**MATERIAL SHOWN:**
=== Begin Enclosure ===

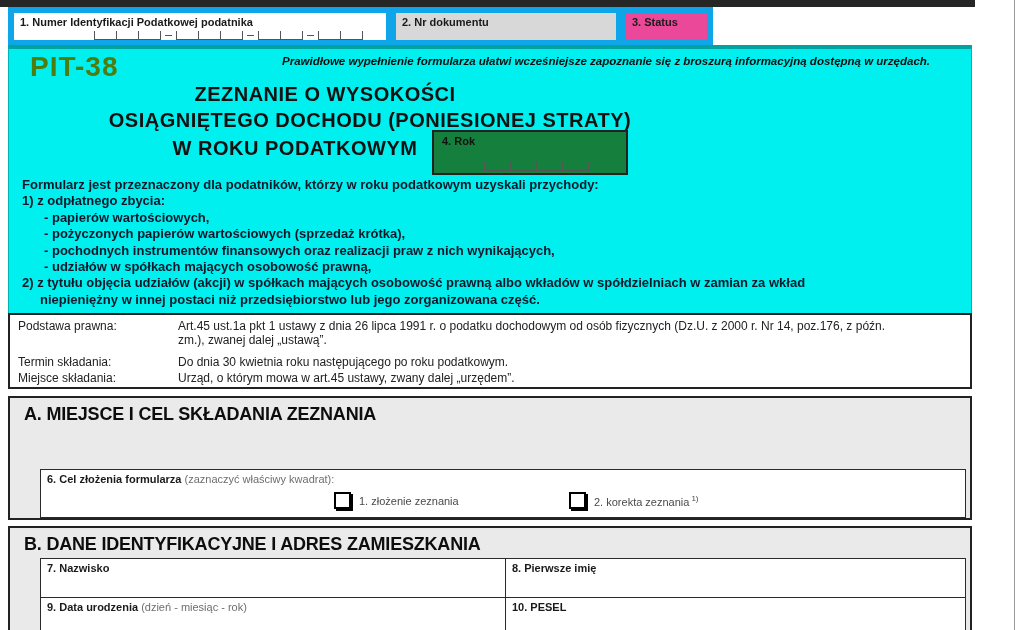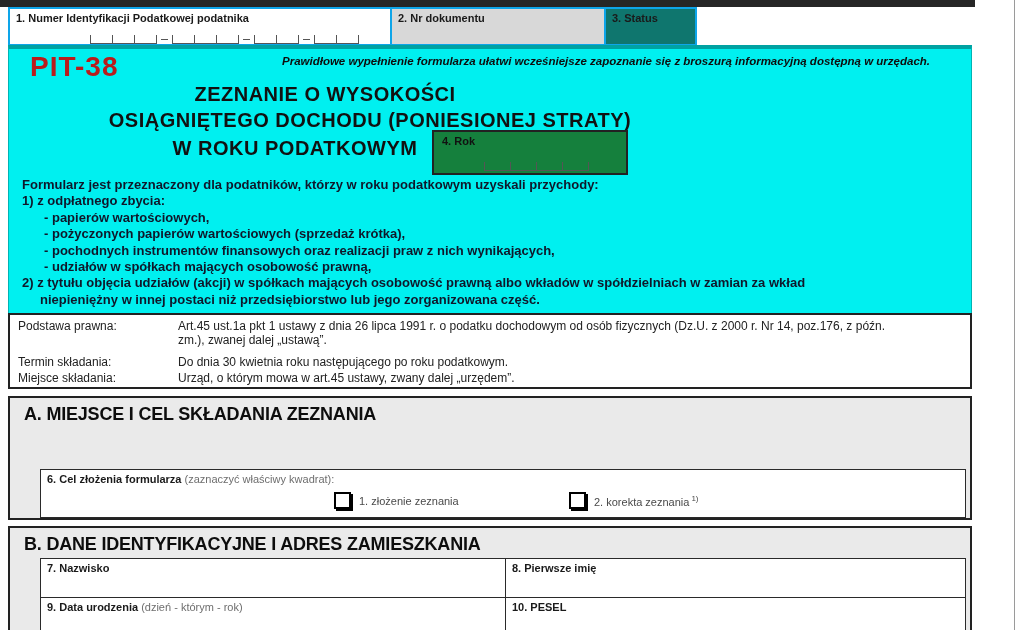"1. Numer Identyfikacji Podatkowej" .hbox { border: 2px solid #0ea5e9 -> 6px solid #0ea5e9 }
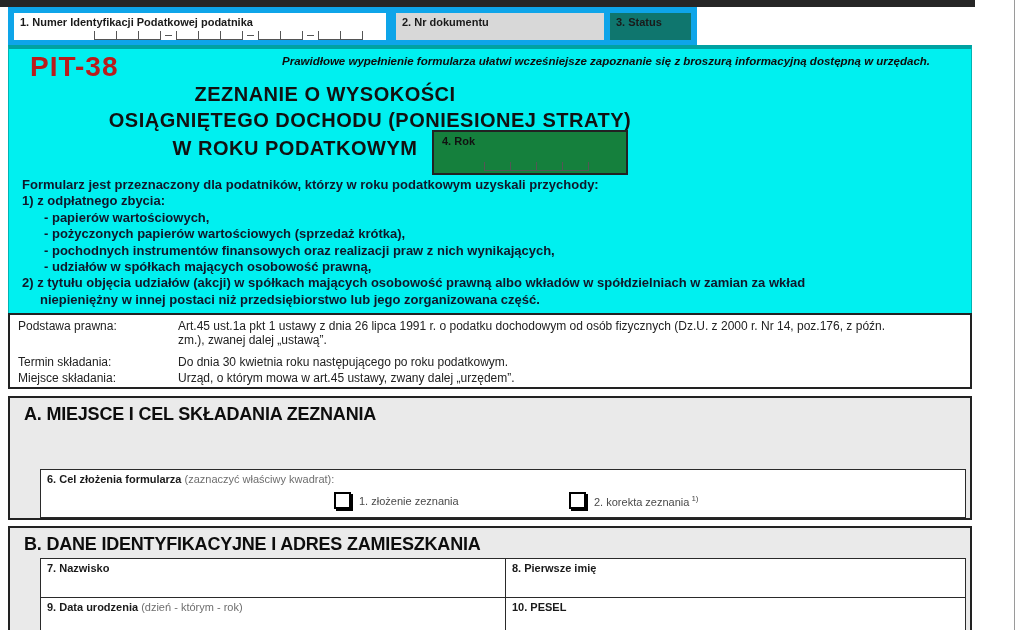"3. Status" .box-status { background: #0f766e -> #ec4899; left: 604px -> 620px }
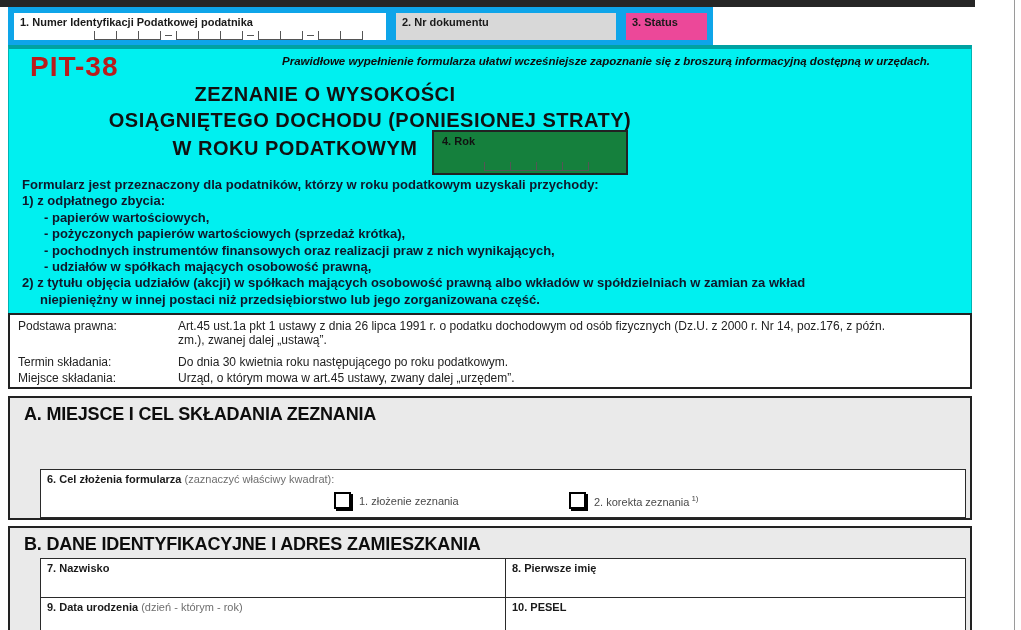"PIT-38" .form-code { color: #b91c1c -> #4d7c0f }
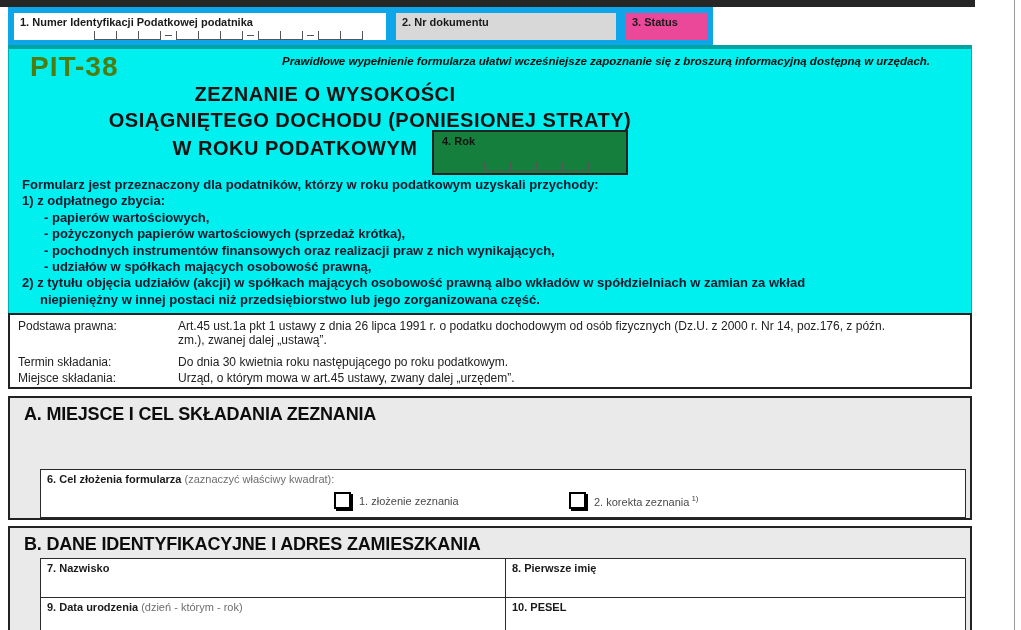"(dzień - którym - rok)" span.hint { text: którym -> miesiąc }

=== End Enclosure ===
=== Begin Enclosure ===

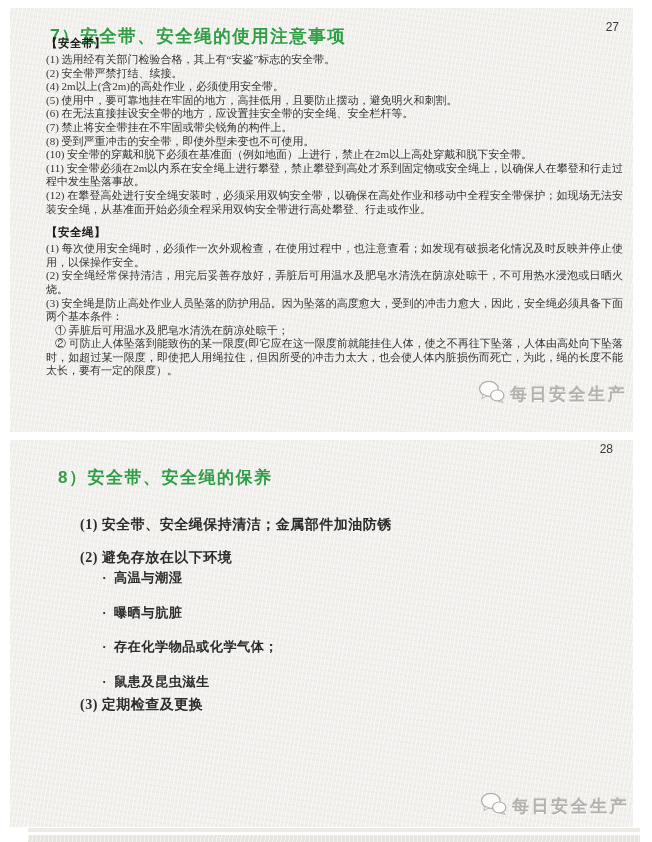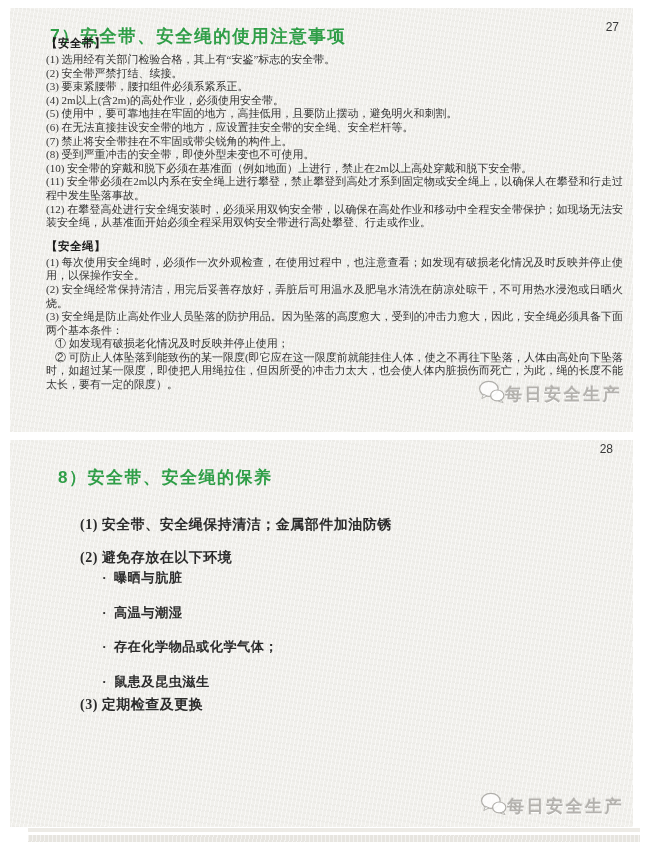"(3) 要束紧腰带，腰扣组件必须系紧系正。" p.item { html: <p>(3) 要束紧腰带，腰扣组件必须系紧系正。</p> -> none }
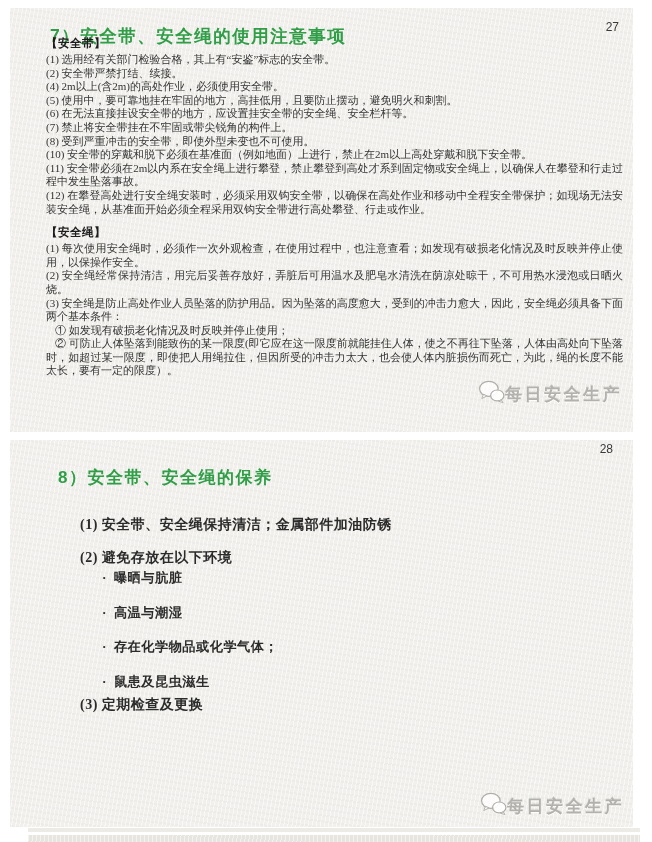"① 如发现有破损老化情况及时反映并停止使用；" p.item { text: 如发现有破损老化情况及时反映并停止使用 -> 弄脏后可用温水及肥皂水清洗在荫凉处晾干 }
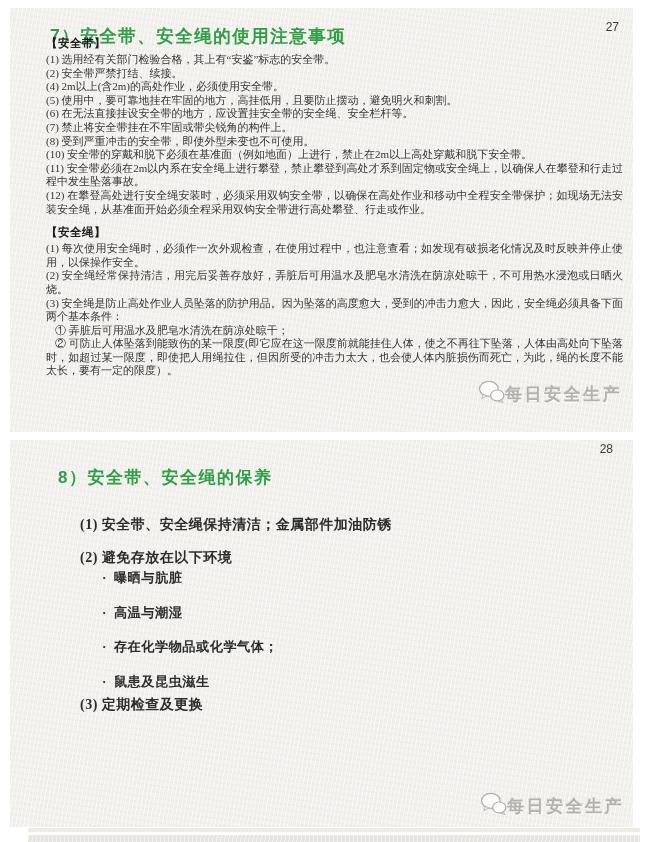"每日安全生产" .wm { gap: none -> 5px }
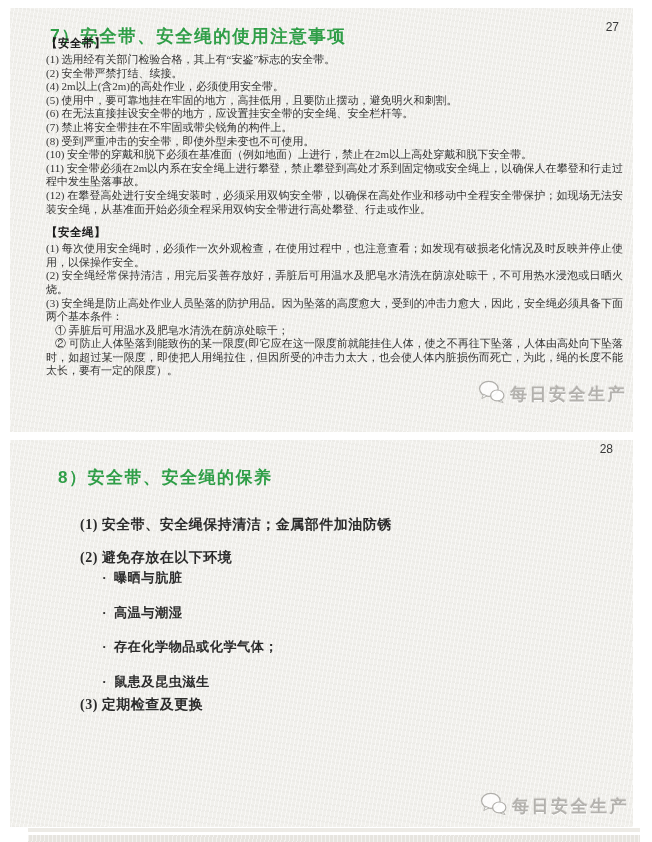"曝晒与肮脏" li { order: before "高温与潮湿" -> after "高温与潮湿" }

=== End Enclosure ===

**ACTIVITY:**
Using the records above, return verbatim only the part that opens with the line containing "border: 2px solid" and closes with the line containing "text: którym ->"; pictures stay out.

**OUTPUT OF THE TASK:**
"1. Numer Identyfikacji Podatkowej" .hbox { border: 2px solid #0ea5e9 -> 6px solid #0ea5e9 }
"3. Status" .box-status { background: #0f766e -> #ec4899; left: 604px -> 620px }
"PIT-38" .form-code { color: #b91c1c -> #4d7c0f }
"(dzień - którym - rok)" span.hint { text: którym -> miesiąc }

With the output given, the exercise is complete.